▸ **Given data**
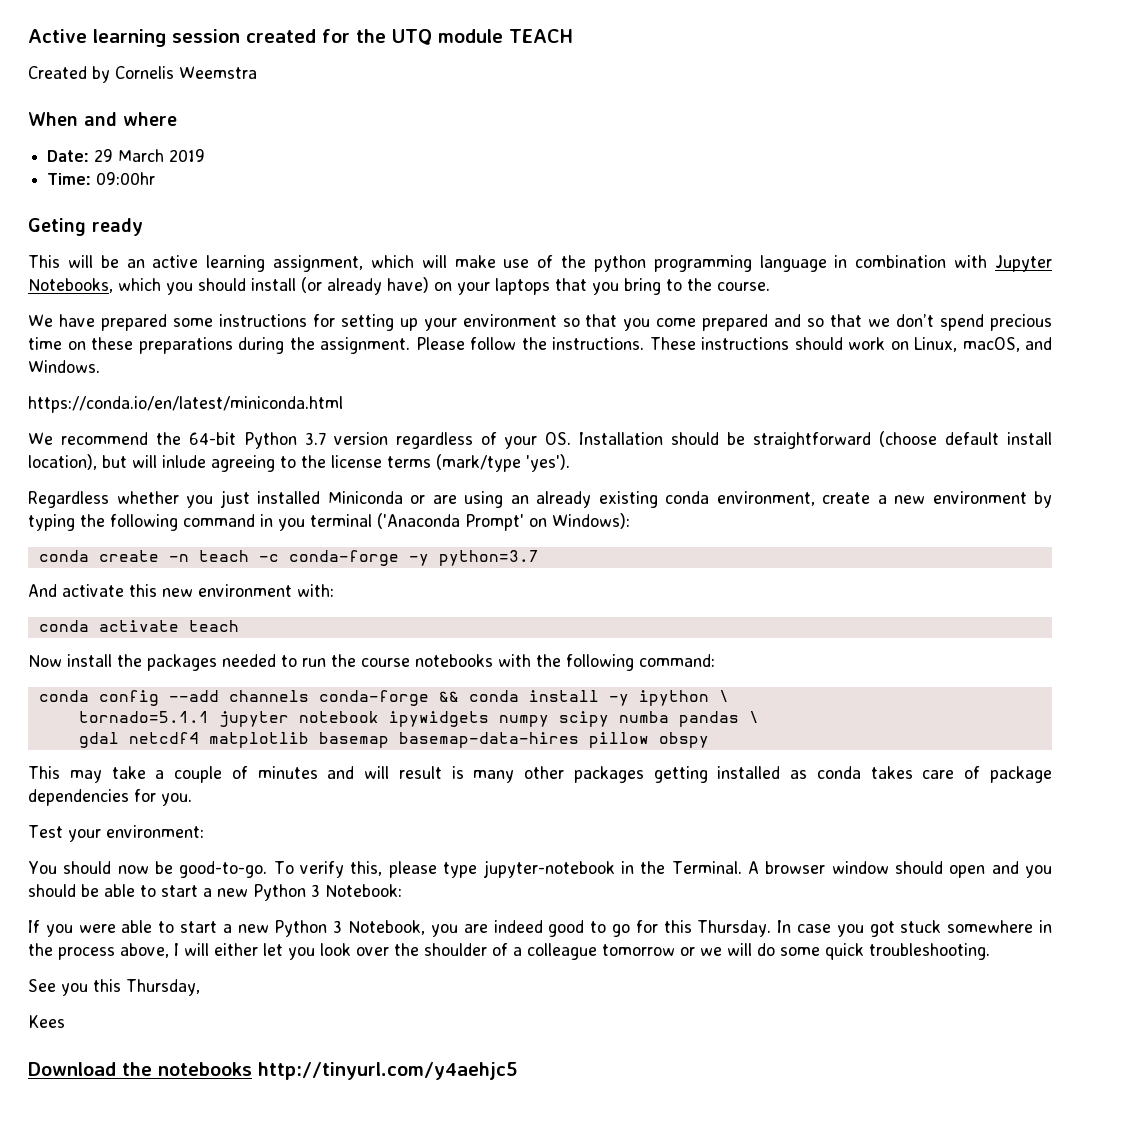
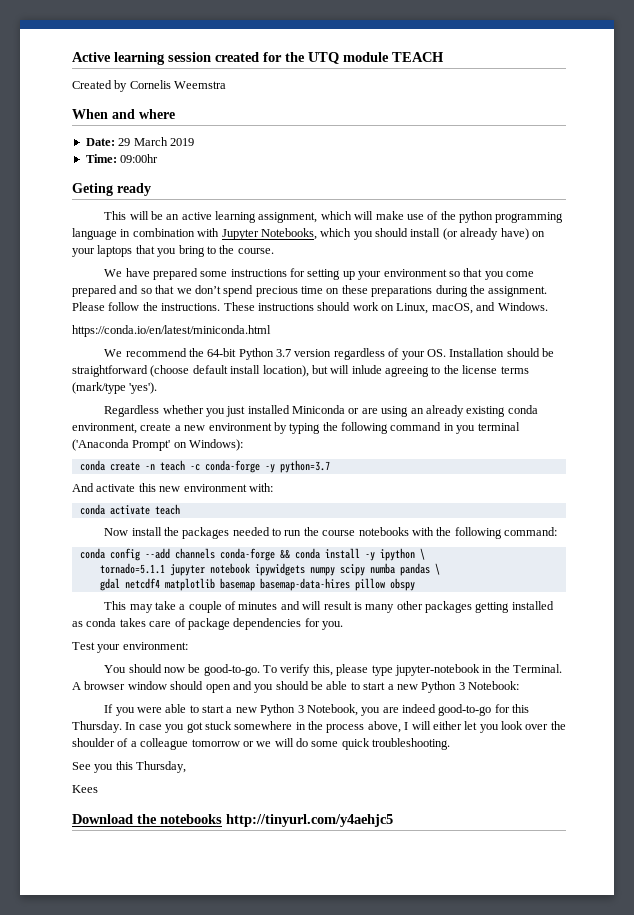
- If you were able to start a new Python 3 Notebook, you are indeed good to go for this Thursday.
+ If you were able to start a new Python 3 Notebook, you are indeed good-to-go for this Thursday.

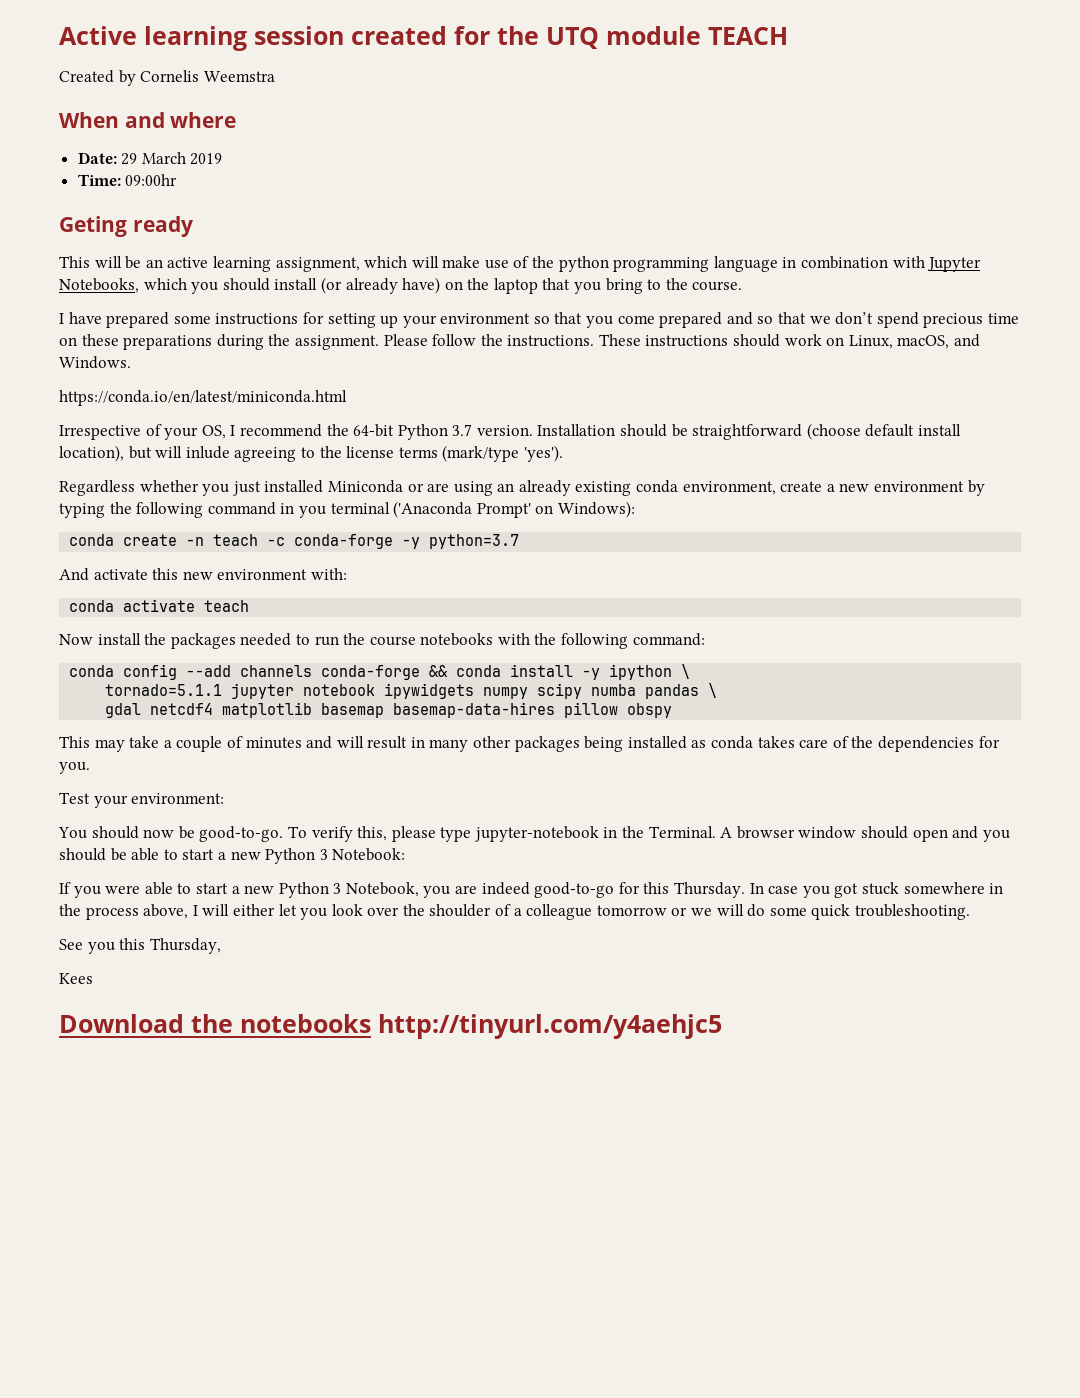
- This will be an active learning assignment, which will make use of the python programming language in combination with Jupyter Notebooks, which you should install (or already have) on your laptops that you bring to the course.
+ This will be an active learning assignment, which will make use of the python programming language in combination with Jupyter Notebooks, which you should install (or already have) on the laptop that you bring to the course.
- We have prepared some instructions for setting up your environment so that you come prepared and so that we don’t spend precious time on these preparations during the assignment.
+ I have prepared some instructions for setting up your environment so that you come prepared and so that we don’t spend precious time on these preparations during the assignment.
- We recommend the 64-bit Python 3.7 version regardless of your OS. Installation should be straightforward (choose default install location), but will inlude agreeing to the license terms (mark/type 'yes').
+ Irrespective of your OS, I recommend the 64-bit Python 3.7 version. Installation should be straightforward (choose default install location), but will inlude agreeing to the license terms (mark/type 'yes').
- This may take a couple of minutes and will result is many other packages getting installed as conda takes care of package dependencies for you.
+ This may take a couple of minutes and will result in many other packages being installed as conda takes care of the dependencies for you.

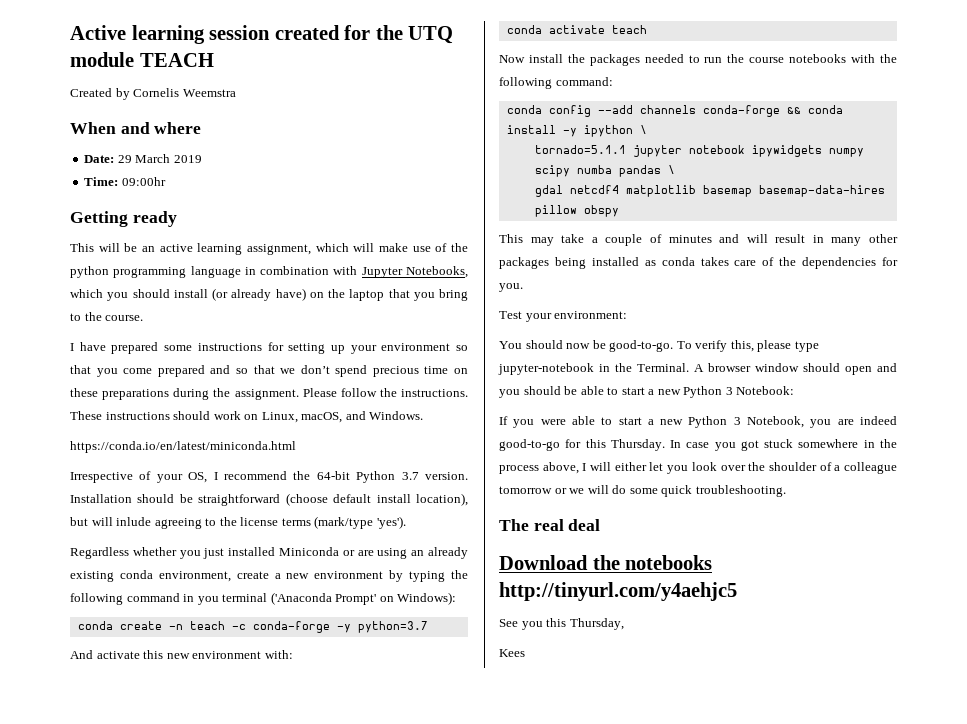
- Geting ready
+ Getting ready
+ The real deal
+ Download the notebooks http://tinyurl.com/y4aehjc5
- Download the notebooks http://tinyurl.com/y4aehjc5

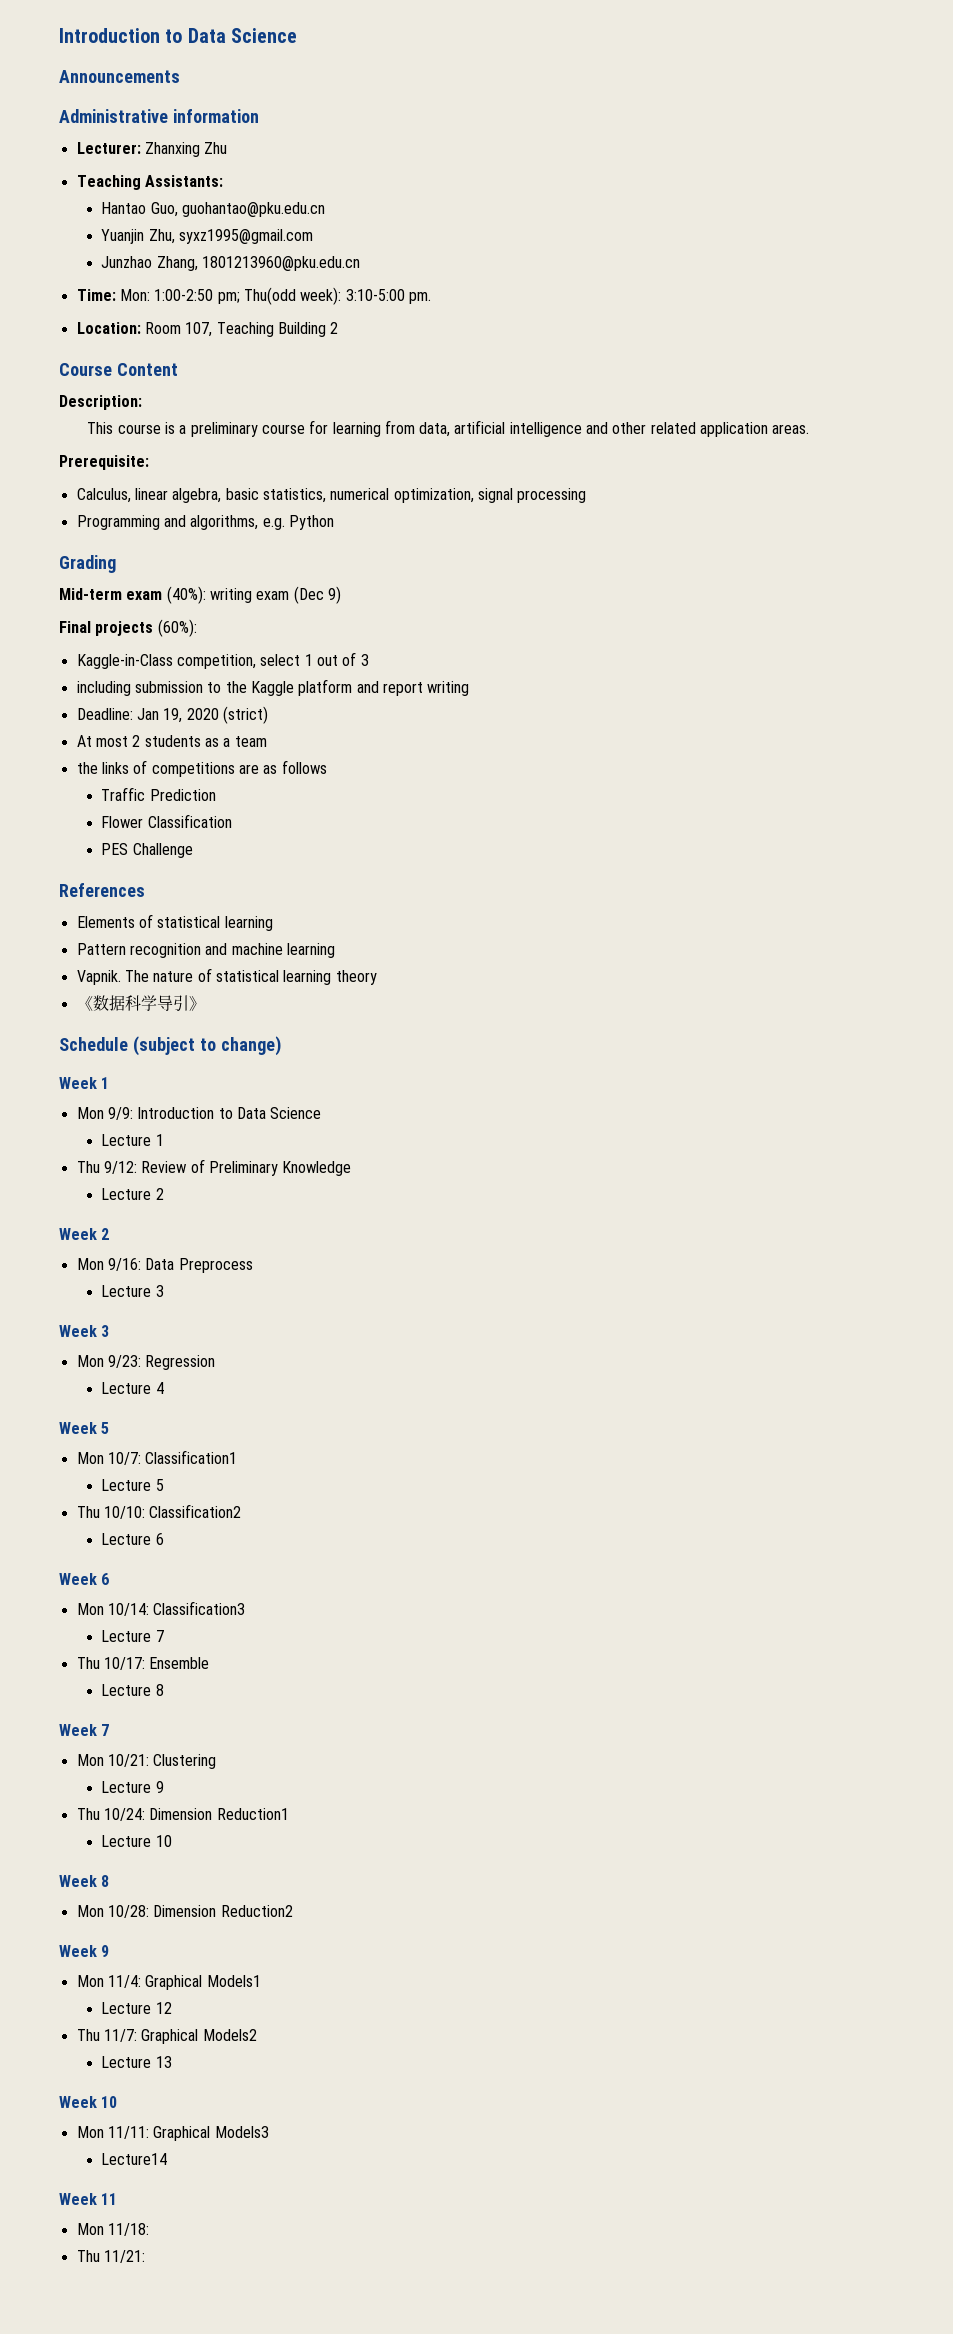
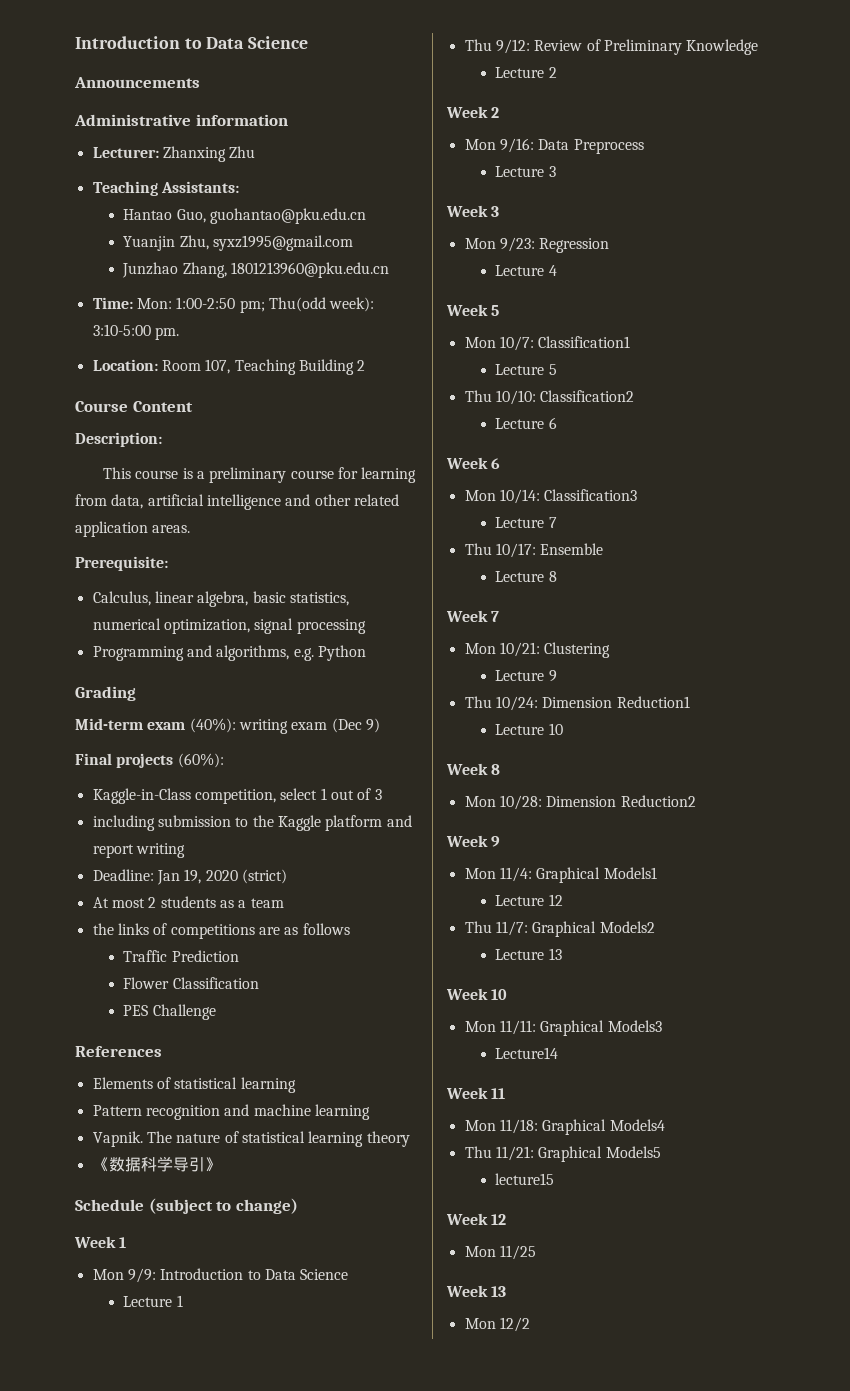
- Mon 11/18:
+ Mon 11/18: Graphical Models4
- Thu 11/21:
+ Thu 11/21: Graphical Models5
+ lecture15
+ Week 12
+ Mon 11/25
+ Week 13
+ Mon 12/2

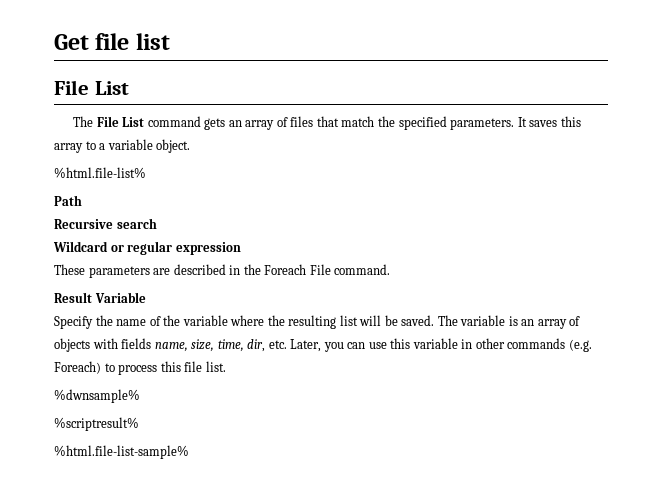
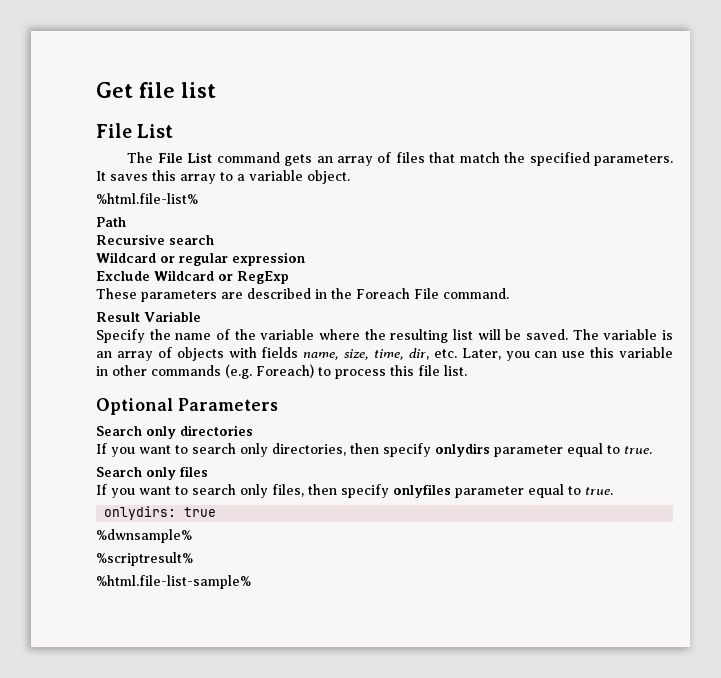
+ Exclude Wildcard or RegExp
+ Optional Parameters
+ Search only directories
+ If you want to search only directories, then specify onlydirs parameter equal to true.
+ Search only files
+ If you want to search only files, then specify onlyfiles parameter equal to true.
+ onlydirs: true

▸ **Work to be completed**
Every line above is to be repeated exactly, but no picture is to appear in the copy.

▸ **Your response**
- If you were able to start a new Python 3 Notebook, you are indeed good to go for this Thursday.
+ If you were able to start a new Python 3 Notebook, you are indeed good-to-go for this Thursday.

- This will be an active learning assignment, which will make use of the python programming language in combination with Jupyter Notebooks, which you should install (or already have) on your laptops that you bring to the course.
+ This will be an active learning assignment, which will make use of the python programming language in combination with Jupyter Notebooks, which you should install (or already have) on the laptop that you bring to the course.
- We have prepared some instructions for setting up your environment so that you come prepared and so that we don’t spend precious time on these preparations during the assignment.
+ I have prepared some instructions for setting up your environment so that you come prepared and so that we don’t spend precious time on these preparations during the assignment.
- We recommend the 64-bit Python 3.7 version regardless of your OS. Installation should be straightforward (choose default install location), but will inlude agreeing to the license terms (mark/type 'yes').
+ Irrespective of your OS, I recommend the 64-bit Python 3.7 version. Installation should be straightforward (choose default install location), but will inlude agreeing to the license terms (mark/type 'yes').
- This may take a couple of minutes and will result is many other packages getting installed as conda takes care of package dependencies for you.
+ This may take a couple of minutes and will result in many other packages being installed as conda takes care of the dependencies for you.

- Geting ready
+ Getting ready
+ The real deal
+ Download the notebooks http://tinyurl.com/y4aehjc5
- Download the notebooks http://tinyurl.com/y4aehjc5

- Mon 11/18:
+ Mon 11/18: Graphical Models4
- Thu 11/21:
+ Thu 11/21: Graphical Models5
+ lecture15
+ Week 12
+ Mon 11/25
+ Week 13
+ Mon 12/2

+ Exclude Wildcard or RegExp
+ Optional Parameters
+ Search only directories
+ If you want to search only directories, then specify onlydirs parameter equal to true.
+ Search only files
+ If you want to search only files, then specify onlyfiles parameter equal to true.
+ onlydirs: true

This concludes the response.